NaPoWriMo says: "In his poem “The Wasteland,” T.S. Eliot famously declared that “April is the cruelest month.” But is it? I’d have thought February. Today I challenge you to write a poem in which you explore what think is the cruelest month, and why. Perhaps it’s September, because kids have to go back to school. Or January, because the holidays are over and now you’re up to your neck in snow. Or maybe it’s a month most people wouldn’t think of (like April), but which you think of because of something that’s happened in your life."

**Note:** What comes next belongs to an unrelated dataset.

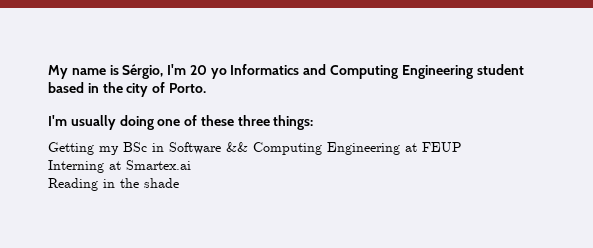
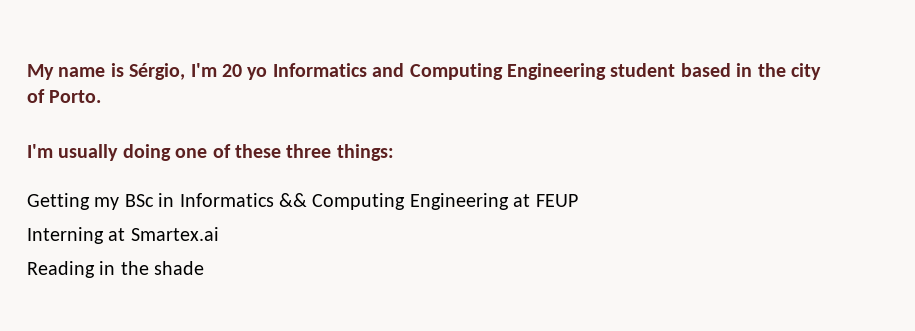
[169,142,221,154] Software -> [179,193,274,207] Informatics

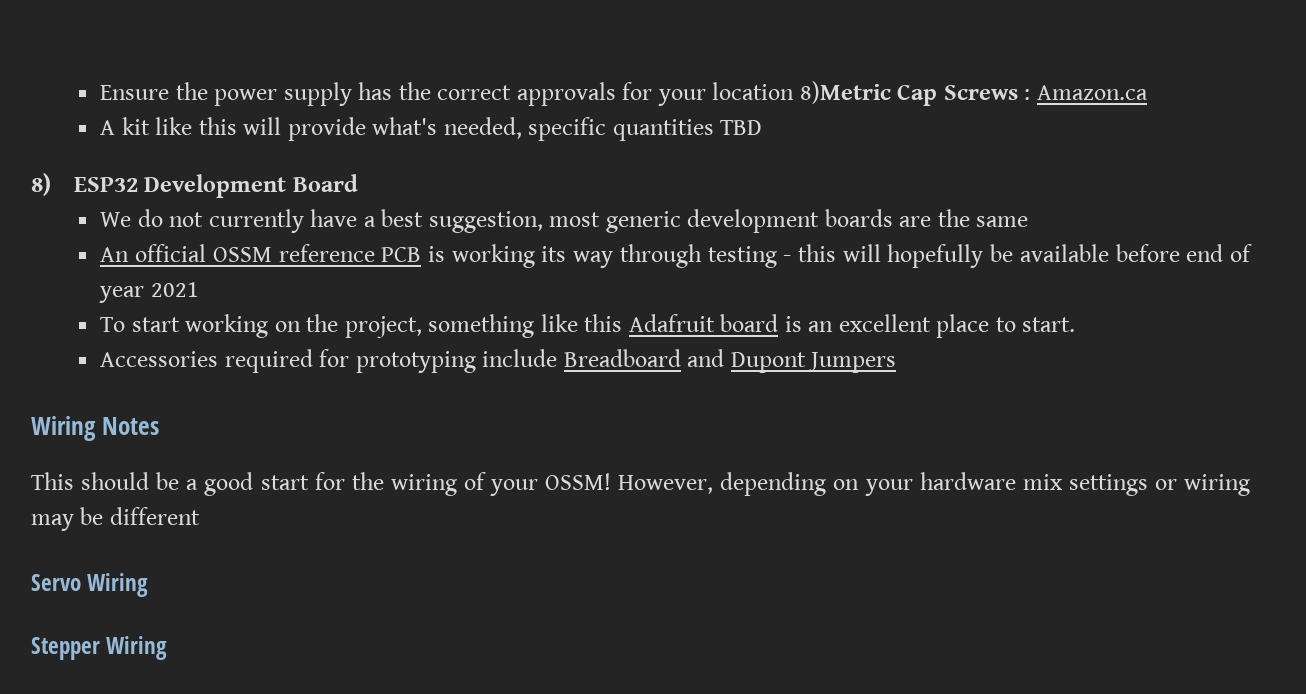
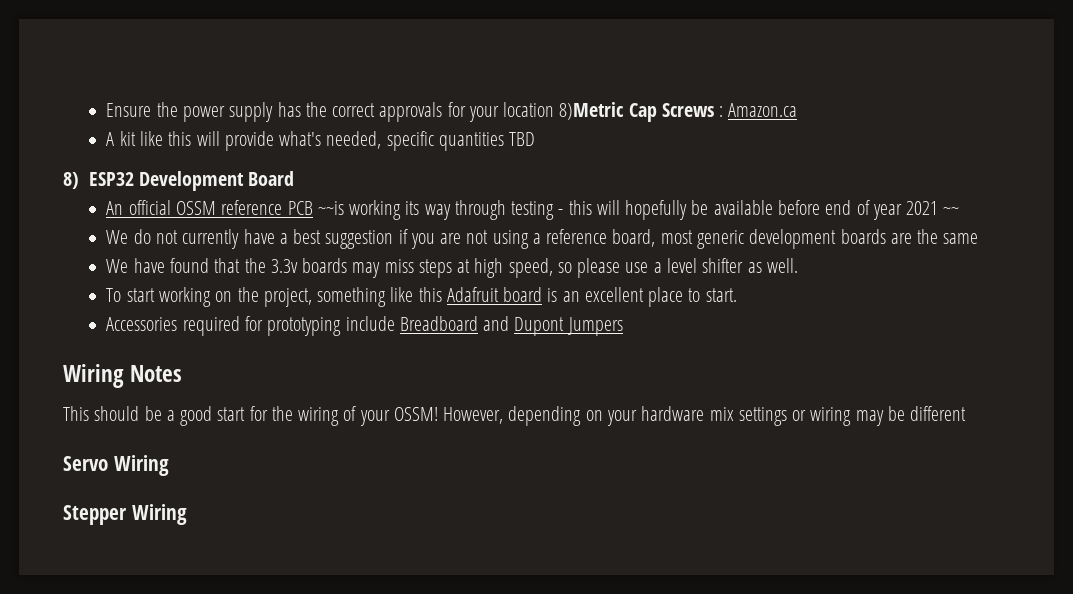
[100,209,1029,233] // We do not currently have a best suggestion, most generic development boards are the same -> (295, 178) none
[427,246,445,262] is -> [317,201,344,215] ~~is
(199, 289) none -> [943,207,960,215] [106,229,979,249] [106,258,798,278] ~~ // We do not currently have a best suggestion if you are not using a reference board, most generic development boards are the same // We have found that the 3.3v boards may miss steps at high speed, so please use a level shifter as well.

I'd have to say November, but Thomas Hood already nailed that month with a poem that captures its bleak quality very well. Even thinking of it led me to this, by Flanders and Swann, "A Song of the Weather", which of course led me to various other gems by them. Back to the calendar year, give this a quick listen:
However, none of this is helping me get a poem written, and today's Found Poetry prompt isn't coming along any faster. So here goes.
NOVEMBER, BLEAK AND SAD
Darker each day, you plod towards Solstice
bringing cold, rain, slippery roads,
cancelled flights and Christmas looming,
the realization that once again I'm not going to make
those thoughtful lovely homemade gifts
I dreamed up in July.
Why do more of my friends and family die/
have funerals when you show up?
At least you're short, though even February
has you beat — few as they are, its days get longer.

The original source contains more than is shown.